Content starts

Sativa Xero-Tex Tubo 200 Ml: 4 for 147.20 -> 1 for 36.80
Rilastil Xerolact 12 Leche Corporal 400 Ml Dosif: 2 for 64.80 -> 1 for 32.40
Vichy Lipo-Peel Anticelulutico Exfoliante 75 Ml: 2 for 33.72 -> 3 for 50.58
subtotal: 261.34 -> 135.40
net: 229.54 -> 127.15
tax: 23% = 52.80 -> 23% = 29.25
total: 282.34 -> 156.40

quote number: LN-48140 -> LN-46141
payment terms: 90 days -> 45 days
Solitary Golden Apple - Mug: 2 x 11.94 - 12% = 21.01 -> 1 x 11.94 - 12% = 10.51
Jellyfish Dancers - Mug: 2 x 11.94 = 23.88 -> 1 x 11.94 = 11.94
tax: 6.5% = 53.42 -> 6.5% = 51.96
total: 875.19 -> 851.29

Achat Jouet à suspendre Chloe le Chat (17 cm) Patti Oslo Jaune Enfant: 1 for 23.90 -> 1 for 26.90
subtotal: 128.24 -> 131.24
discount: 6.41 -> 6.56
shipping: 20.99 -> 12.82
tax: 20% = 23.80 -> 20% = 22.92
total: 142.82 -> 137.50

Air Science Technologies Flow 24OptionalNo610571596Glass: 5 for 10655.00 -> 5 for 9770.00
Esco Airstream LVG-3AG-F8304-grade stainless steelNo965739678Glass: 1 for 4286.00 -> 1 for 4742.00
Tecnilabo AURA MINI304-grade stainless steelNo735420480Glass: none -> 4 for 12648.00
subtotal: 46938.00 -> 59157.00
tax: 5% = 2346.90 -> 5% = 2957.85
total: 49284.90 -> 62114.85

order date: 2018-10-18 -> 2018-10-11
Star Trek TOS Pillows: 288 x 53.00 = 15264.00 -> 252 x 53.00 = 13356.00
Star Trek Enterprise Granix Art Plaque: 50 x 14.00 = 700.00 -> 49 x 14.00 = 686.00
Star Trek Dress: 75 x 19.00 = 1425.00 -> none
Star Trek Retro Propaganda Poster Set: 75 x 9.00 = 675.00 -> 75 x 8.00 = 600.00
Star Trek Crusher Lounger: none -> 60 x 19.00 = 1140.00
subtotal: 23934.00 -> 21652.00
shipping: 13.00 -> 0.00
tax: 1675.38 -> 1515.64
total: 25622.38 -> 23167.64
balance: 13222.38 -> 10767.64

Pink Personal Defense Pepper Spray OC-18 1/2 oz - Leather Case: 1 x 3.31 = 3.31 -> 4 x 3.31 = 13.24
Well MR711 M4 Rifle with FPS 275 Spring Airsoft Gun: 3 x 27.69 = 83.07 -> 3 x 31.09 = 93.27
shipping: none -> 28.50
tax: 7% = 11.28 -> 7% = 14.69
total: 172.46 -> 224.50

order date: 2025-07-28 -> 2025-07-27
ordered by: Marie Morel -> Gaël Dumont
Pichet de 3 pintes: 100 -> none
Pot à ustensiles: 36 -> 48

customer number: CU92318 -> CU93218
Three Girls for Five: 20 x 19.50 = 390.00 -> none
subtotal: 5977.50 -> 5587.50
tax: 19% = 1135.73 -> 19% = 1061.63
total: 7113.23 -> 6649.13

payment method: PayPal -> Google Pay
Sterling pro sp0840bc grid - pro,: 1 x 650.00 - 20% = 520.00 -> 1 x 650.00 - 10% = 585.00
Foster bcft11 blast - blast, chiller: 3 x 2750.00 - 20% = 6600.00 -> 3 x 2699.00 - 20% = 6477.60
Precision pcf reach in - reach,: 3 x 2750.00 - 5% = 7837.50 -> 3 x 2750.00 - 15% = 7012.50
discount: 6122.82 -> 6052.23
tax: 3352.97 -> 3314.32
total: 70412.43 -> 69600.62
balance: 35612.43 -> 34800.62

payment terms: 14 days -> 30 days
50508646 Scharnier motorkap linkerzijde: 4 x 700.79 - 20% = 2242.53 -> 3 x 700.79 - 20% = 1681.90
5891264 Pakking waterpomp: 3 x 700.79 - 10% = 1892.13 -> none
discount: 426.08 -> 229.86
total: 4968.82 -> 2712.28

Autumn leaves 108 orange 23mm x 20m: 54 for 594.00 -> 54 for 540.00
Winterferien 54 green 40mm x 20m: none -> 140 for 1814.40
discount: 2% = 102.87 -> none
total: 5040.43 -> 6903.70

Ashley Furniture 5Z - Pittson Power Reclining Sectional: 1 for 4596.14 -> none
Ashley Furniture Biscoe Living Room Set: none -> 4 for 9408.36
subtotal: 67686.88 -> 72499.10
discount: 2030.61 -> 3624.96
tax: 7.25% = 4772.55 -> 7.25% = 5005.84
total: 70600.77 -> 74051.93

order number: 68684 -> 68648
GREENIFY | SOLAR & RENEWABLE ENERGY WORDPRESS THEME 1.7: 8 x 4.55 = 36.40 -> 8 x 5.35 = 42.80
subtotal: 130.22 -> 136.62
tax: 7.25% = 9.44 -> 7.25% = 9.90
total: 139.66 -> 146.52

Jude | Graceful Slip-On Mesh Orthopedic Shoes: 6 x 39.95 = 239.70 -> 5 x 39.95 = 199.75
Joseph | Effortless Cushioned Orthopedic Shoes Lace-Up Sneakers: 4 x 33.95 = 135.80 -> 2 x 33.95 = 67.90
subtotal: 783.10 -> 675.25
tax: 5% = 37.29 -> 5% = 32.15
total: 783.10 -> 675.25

Content ends

| Work order |
Lines after the one containing "subtotal: 46938.00 -> 59157.00" are not wanted; repeat exactly each line above from the first up to and including it.

| Written response |
Sativa Xero-Tex Tubo 200 Ml: 4 for 147.20 -> 1 for 36.80
Rilastil Xerolact 12 Leche Corporal 400 Ml Dosif: 2 for 64.80 -> 1 for 32.40
Vichy Lipo-Peel Anticelulutico Exfoliante 75 Ml: 2 for 33.72 -> 3 for 50.58
subtotal: 261.34 -> 135.40
net: 229.54 -> 127.15
tax: 23% = 52.80 -> 23% = 29.25
total: 282.34 -> 156.40

quote number: LN-48140 -> LN-46141
payment terms: 90 days -> 45 days
Solitary Golden Apple - Mug: 2 x 11.94 - 12% = 21.01 -> 1 x 11.94 - 12% = 10.51
Jellyfish Dancers - Mug: 2 x 11.94 = 23.88 -> 1 x 11.94 = 11.94
tax: 6.5% = 53.42 -> 6.5% = 51.96
total: 875.19 -> 851.29

Achat Jouet à suspendre Chloe le Chat (17 cm) Patti Oslo Jaune Enfant: 1 for 23.90 -> 1 for 26.90
subtotal: 128.24 -> 131.24
discount: 6.41 -> 6.56
shipping: 20.99 -> 12.82
tax: 20% = 23.80 -> 20% = 22.92
total: 142.82 -> 137.50

Air Science Technologies Flow 24OptionalNo610571596Glass: 5 for 10655.00 -> 5 for 9770.00
Esco Airstream LVG-3AG-F8304-grade stainless steelNo965739678Glass: 1 for 4286.00 -> 1 for 4742.00
Tecnilabo AURA MINI304-grade stainless steelNo735420480Glass: none -> 4 for 12648.00
subtotal: 46938.00 -> 59157.00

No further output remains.